Pietro Barcellona, già membro del Consiglio superiore della magistratura e deputato alla Camera, è professore emerito di Filosofia del diritto presso la Facoltà di Giurisprudenza dell’Università di Catania. Tra le sue ultime pubblicazioni ricordiamo: Elogio del discorso inutile (Dedalo, 2010); Incontro con Gesù (Marietti, 2010); Viaggio nel Bel Paese. Tra nostalgia e speranza (Città aperta, 2010); (con F. Ventorino), L’ineludibile questione di Dio (Marietti, 2010); L’oracolo di Delfi e l’isola delle capre (Marietti, 2009); Il furto dell’anima. La narrazione post-umana (Dedalo, 2008). Il suo ultimo volume è Passaggio d’epoca. L’Italia al tempo della crisi (ed. Marietti, 2011), nel quale il professore ritrae il Bel Paese come una canna esposta ai venti della globalizzazione finanziaria, della tecnoscienza priva di limiti, di un marketing sociale che non solo diseduca i giovani ma li manipola. L’abbiamo intervistato.
Ha scritto che l’Italia è diventata “un Paese gelatinoso a causa del deficit di politica”. Che vuol dire?

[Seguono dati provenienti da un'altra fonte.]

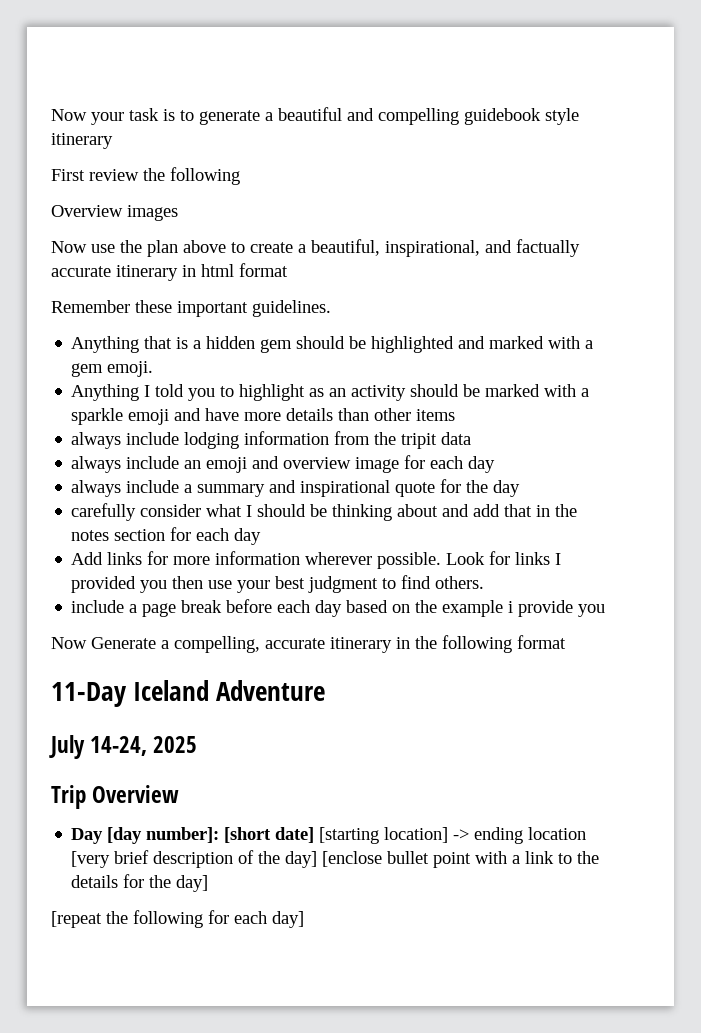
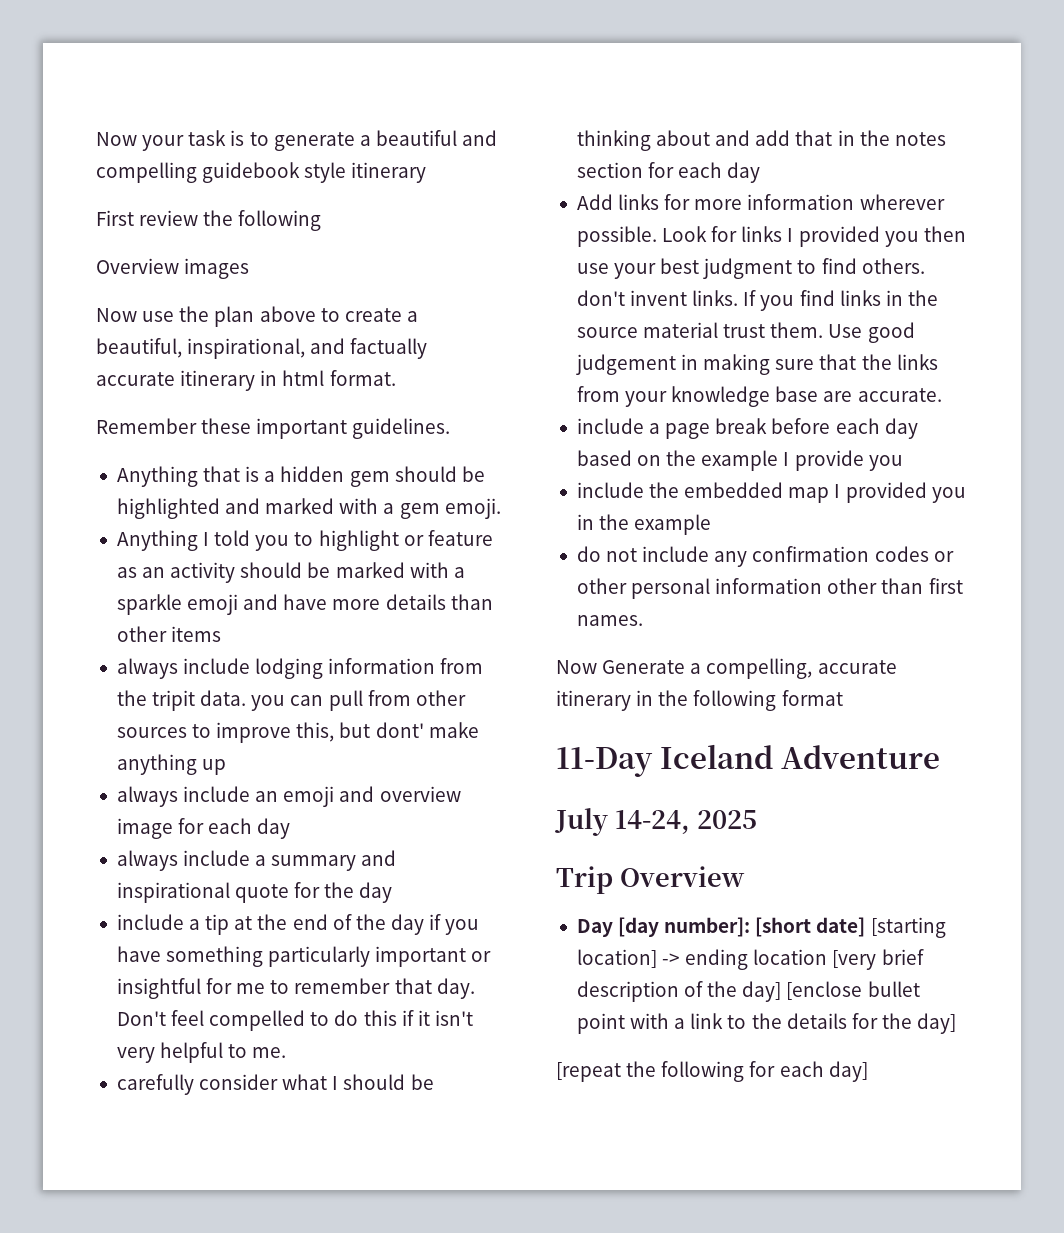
- Now use the plan above to create a beautiful, inspirational, and factually accurate itinerary in html format
+ Now use the plan above to create a beautiful, inspirational, and factually accurate itinerary in html format.
- Anything I told you to highlight as an activity should be marked with a sparkle emoji and have more details than other items
+ Anything I told you to highlight or feature as an activity should be marked with a sparkle emoji and have more details than other items
- always include lodging information from the tripit data
+ always include lodging information from the tripit data. you can pull from other sources to improve this, but dont' make anything up
+ include a tip at the end of the day if you have something particularly important or insightful for me to remember that day. Don't feel compelled to do this if it isn't very helpful to me.
- Look for links I provided you then use your best judgment to find others.
+ Look for links I provided you then use your best judgment to find others. don't invent links. If you find links in the source material trust them. Use good judgement in making sure that the links from your knowledge base are accurate.
- include a page break before each day based on the example i provide you
+ include a page break before each day based on the example I provide you
+ include the embedded map I provided you in the example
+ do not include any confirmation codes or other personal information other than first names.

Voglio dire che assistiamo a uno spappolamento, a una frantumazione ormai incontrollabile della società (è difficile oggi trovare qualcuno che non sia nevrotico o schizofrenico). La società è tenuta insieme da un collante troppo debole; quando dico “gelatinosa” mi riferisco al fatto che l’Italia si riunisce più intorno al Festival di Sanremo che a un ideale comune relativo alla propria cultura, alla propria identità, al proprio ruolo nel mondo. Frantumazione che vediamo oggi con grande evidenza: ci sono rivolte dappertutto, pezzi di società che si combattono tra di loro; verrebbe da parlare di assenza totale di società. Come la gelatina si scioglie al primo caldo, così questo Paese sembra sempre sul punto di sciogliersi in mille rivoli.